Aim of the exercise — Identify each line below containing the string "Număr" and copy it.

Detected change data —
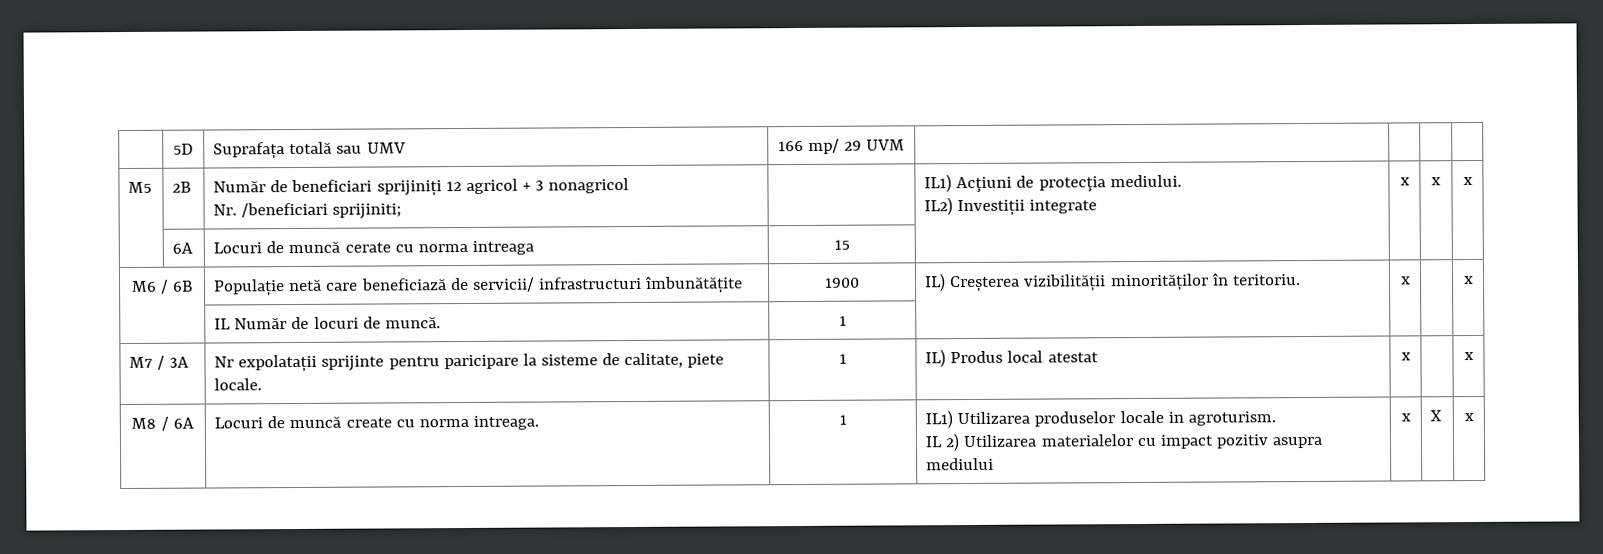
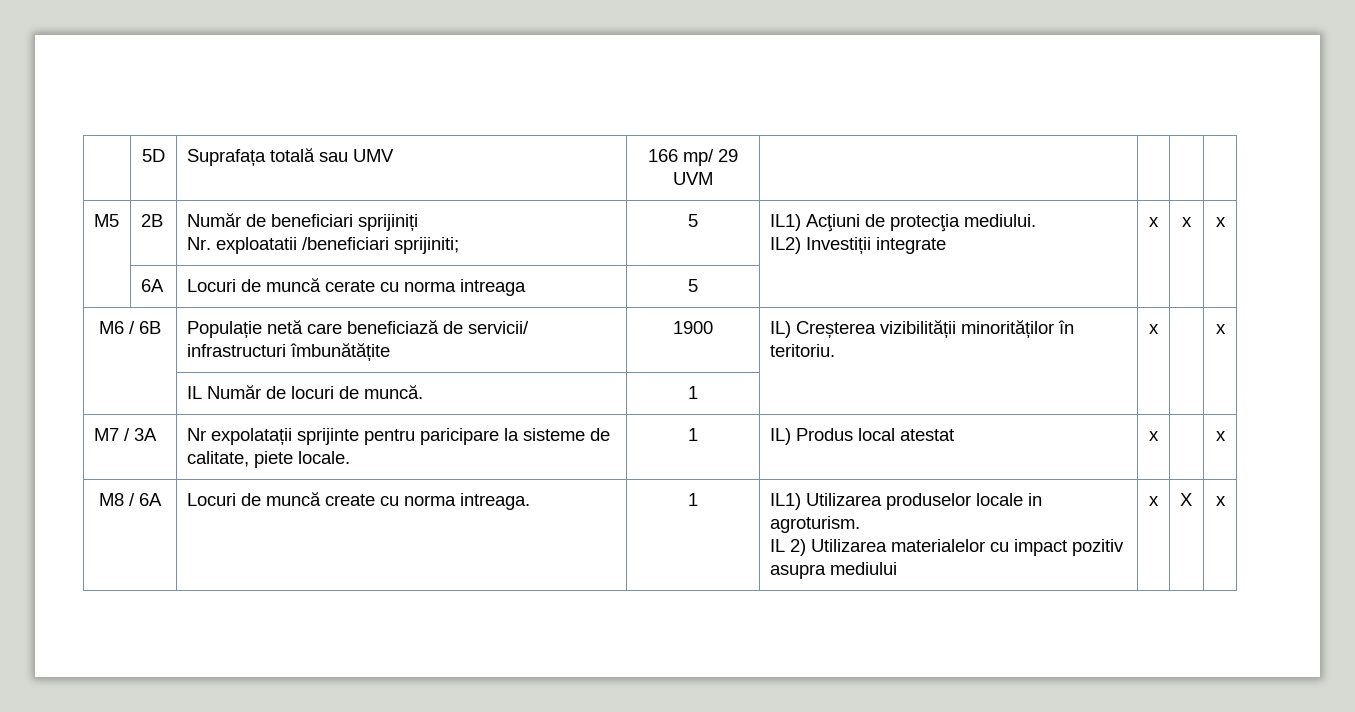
- M5 | 2B | Număr de beneficiari sprijiniți 12 agricol + 3 nonagricol
- Nr. /beneficiari sprijiniti; | | IL1) Acţiuni de protecţia mediului.
+ M5 | 2B | Număr de beneficiari sprijiniți
+ Nr. exploatatii /beneficiari sprijiniti; | 5 | IL1) Acţiuni de protecţia mediului.
- | 6A | Locuri de muncă cerate cu norma intreaga | 15 | | | |
+ | 6A | Locuri de muncă cerate cu norma intreaga | 5 | | | |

Finished task —
- M5 | 2B | Număr de beneficiari sprijiniți 12 agricol + 3 nonagricol
+ M5 | 2B | Număr de beneficiari sprijiniți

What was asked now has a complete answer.